Your objective:
The required output is the lines below from the line containing "- Otherwise, the" to the line containing "CA_2A-46D-66A | n261", inclusive, retyped exactly. No other lines belong in it.

Extracted records:
--------------------------------------------------
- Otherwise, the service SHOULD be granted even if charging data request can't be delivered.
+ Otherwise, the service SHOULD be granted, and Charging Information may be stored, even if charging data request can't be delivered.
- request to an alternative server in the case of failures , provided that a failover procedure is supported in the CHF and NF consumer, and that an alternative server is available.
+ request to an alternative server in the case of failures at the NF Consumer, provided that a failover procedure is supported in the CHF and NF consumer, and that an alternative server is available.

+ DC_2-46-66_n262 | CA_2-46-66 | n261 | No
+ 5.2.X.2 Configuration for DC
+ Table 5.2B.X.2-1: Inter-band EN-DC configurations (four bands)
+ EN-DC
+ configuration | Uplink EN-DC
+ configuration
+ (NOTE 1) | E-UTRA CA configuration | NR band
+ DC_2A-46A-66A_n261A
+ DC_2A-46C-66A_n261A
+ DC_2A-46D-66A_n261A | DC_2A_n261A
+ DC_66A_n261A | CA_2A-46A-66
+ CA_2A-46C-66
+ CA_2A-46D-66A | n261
--------------------------------------------------
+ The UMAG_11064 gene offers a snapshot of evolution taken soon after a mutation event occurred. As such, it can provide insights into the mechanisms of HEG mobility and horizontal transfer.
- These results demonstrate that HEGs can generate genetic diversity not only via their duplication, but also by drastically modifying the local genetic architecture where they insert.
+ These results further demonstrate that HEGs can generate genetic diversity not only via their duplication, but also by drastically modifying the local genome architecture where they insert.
--------------------------------------------------
Task result:
- Otherwise, the service SHOULD be granted even if charging data request can't be delivered.
+ Otherwise, the service SHOULD be granted, and Charging Information may be stored, even if charging data request can't be delivered.
- request to an alternative server in the case of failures , provided that a failover procedure is supported in the CHF and NF consumer, and that an alternative server is available.
+ request to an alternative server in the case of failures at the NF Consumer, provided that a failover procedure is supported in the CHF and NF consumer, and that an alternative server is available.

+ DC_2-46-66_n262 | CA_2-46-66 | n261 | No
+ 5.2.X.2 Configuration for DC
+ Table 5.2B.X.2-1: Inter-band EN-DC configurations (four bands)
+ EN-DC
+ configuration | Uplink EN-DC
+ configuration
+ (NOTE 1) | E-UTRA CA configuration | NR band
+ DC_2A-46A-66A_n261A
+ DC_2A-46C-66A_n261A
+ DC_2A-46D-66A_n261A | DC_2A_n261A
+ DC_66A_n261A | CA_2A-46A-66
+ CA_2A-46C-66
+ CA_2A-46D-66A | n261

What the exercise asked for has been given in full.